家里人理论不过他,就去交警队,负责这一片事故处理的交警队的李泉大队长给他们做了解释,说在机动车道行人被车撞,行人负全责,赖不着人家丁勇。一家子人就都傻了眼。可是吴姐的大哥是个有文化的人,在一家中专教书,就到现场看了,说人行道被丁勇的建材给占了行人只能在机动车道绕过去,这是有前因后果的,必须由丁勇的单位负责医疗费。
可是谁知道,等到将李泉大队长拉去看现场的时候,人行道早就畅通无阻了,他所说的建材占道根本就不存在!与此同时,丁勇放出话来说,谁再敢纠缠不清就让他吃不了兜着走!当天晚上吴姐的大哥家里就被砖头砸碎了玻璃,一只死猫丢了进去。
吴姐一家一打听才知道,这个丁勇是个流氓出身,是省城的黑社会老大。大家无奈只有忍气吞声,东借西凑,把五万元交上,可是却错过了抢救的最佳时机,刘军已经成了植物人!
吴姐讲到这里,泣不成声,她说:“我也不想干这个啊,可是不干这个,实在没有活路啊!来到上海干过好多杂活儿,后来碰到一个做这个的姐妹,就一起干了两年,看看还挺挣钱,就自己单干了,就是为了刘军的疗养费用。
我搂紧了吴姐说:“吴姐,你真行!换别人早就改嫁不管了。”吴姐擦了擦眼泪道:“刘军我们俩在一起不容易的,我们是自由恋爱的,当时双方家长都反对,尤其是我们家,我等于背叛了家庭跟他结婚的,我总觉得他能够醒过来,就把他送进了一家专门治疗植物人的疗养院,医生说有希望的!所以我要拼命赚钱,我必须把他救过来……”
我又点了一支烟,说:“我明白了,但是,吴姐,你真的不要再接这个活儿了!万一你被抓进去了,谁来供刘军的医疗费呐?姐,你听我的,你带我回去,回东北省城去,我去找那个丁勇,这件事他必须负责!”
吴姐苦笑下说:“傻弟弟,你的好心姐姐明白,可是咱斗不过他,他现在已经是省城的建筑业的大老板了,想见他一面都不容易的,就别说去跟他要钱了,这么多年过去,他也早就忘了这件事情,算了,姐姐我都任了!再说,上海满大街都是你的通缉令,你现在出了这个门都有危险,你怎么能去得了省城?”

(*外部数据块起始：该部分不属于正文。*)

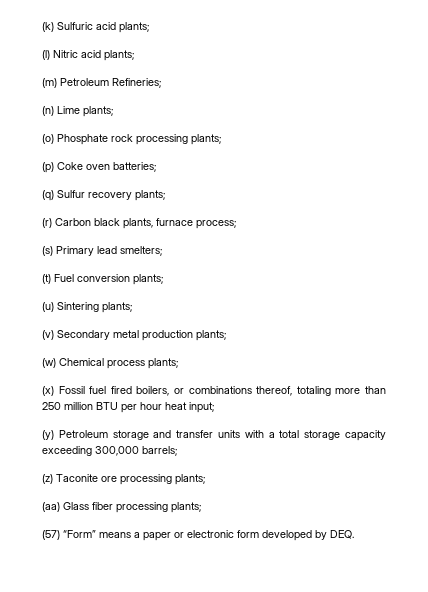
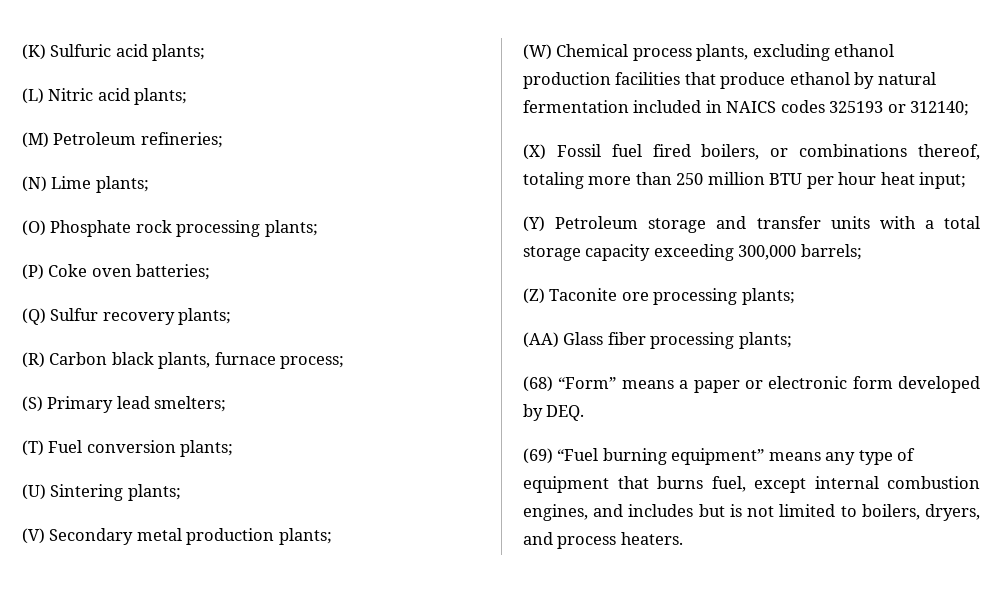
- (k) Sulfuric acid plants;
+ (K) Sulfuric acid plants;
- (l) Nitric acid plants;
+ (L) Nitric acid plants;
- (m) Petroleum Refineries;
- (n) Lime plants;
+ (M) Petroleum refineries;
+ (N) Lime plants;
- (o) Phosphate rock processing plants;
+ (O) Phosphate rock processing plants;
- (p) Coke oven batteries;
+ (P) Coke oven batteries;
- (q) Sulfur recovery plants;
+ (Q) Sulfur recovery plants;
- (r) Carbon black plants, furnace process;
+ (R) Carbon black plants, furnace process;
- (s) Primary lead smelters;
+ (S) Primary lead smelters;
- (t) Fuel conversion plants;
+ (T) Fuel conversion plants;
- (u) Sintering plants;
+ (U) Sintering plants;
- (v) Secondary metal production plants;
+ (V) Secondary metal production plants;
- (w) Chemical process plants;
- (x) Fossil fuel fired boilers, or combinations thereof, totaling more than 250 million BTU per hour heat input;
+ (W) Chemical process plants, excluding ethanol production facilities that produce ethanol by natural fermentation included in NAICS codes 325193 or 312140;
+ (X) Fossil fuel fired boilers, or combinations thereof, totaling more than 250 million BTU per hour heat input;
- (y) Petroleum storage and transfer units with a total storage capacity exceeding 300,000 barrels;
+ (Y) Petroleum storage and transfer units with a total storage capacity exceeding 300,000 barrels;
- (z) Taconite ore processing plants;
+ (Z) Taconite ore processing plants;
- (aa) Glass fiber processing plants;
+ (AA) Glass fiber processing plants;
- (57) “Form” means a paper or electronic form developed by DEQ.
+ (68) “Form” means a paper or electronic form developed by DEQ.
+ (69) “Fuel burning equipment” means any type of equipment that burns fuel, except internal combustion engines, and includes but is not limited to boilers, dryers, and process heaters.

我笑笑说:“姐,共军是抓不到我的!”说着我拿起手机,拨通了王祥的家里电话。已经是半夜了,王祥却很精神地接了电话,说:“谁呀?说话!”我笑了说:“祥子,家里没有外人吧?”
“呀!四哥!没人没人!就俺两口子,这家伙我媳妇刚才还叨咕呐,说四哥来无影去无踪地,呵呵!”王祥的兴致很高。
我靠在沙发上,吸了口烟,看着起身去洗手间的吴姐的背影说:“祥子,那个欧元换到了没?”王祥说:“四哥,我正想跟你说这个事儿呢!今儿白天我没干别的,就去了外汇市场转悠了,倒腾了好几趟,我出的价高,已经换了有一半了,二十六万欧元到手了,咋给你呀?”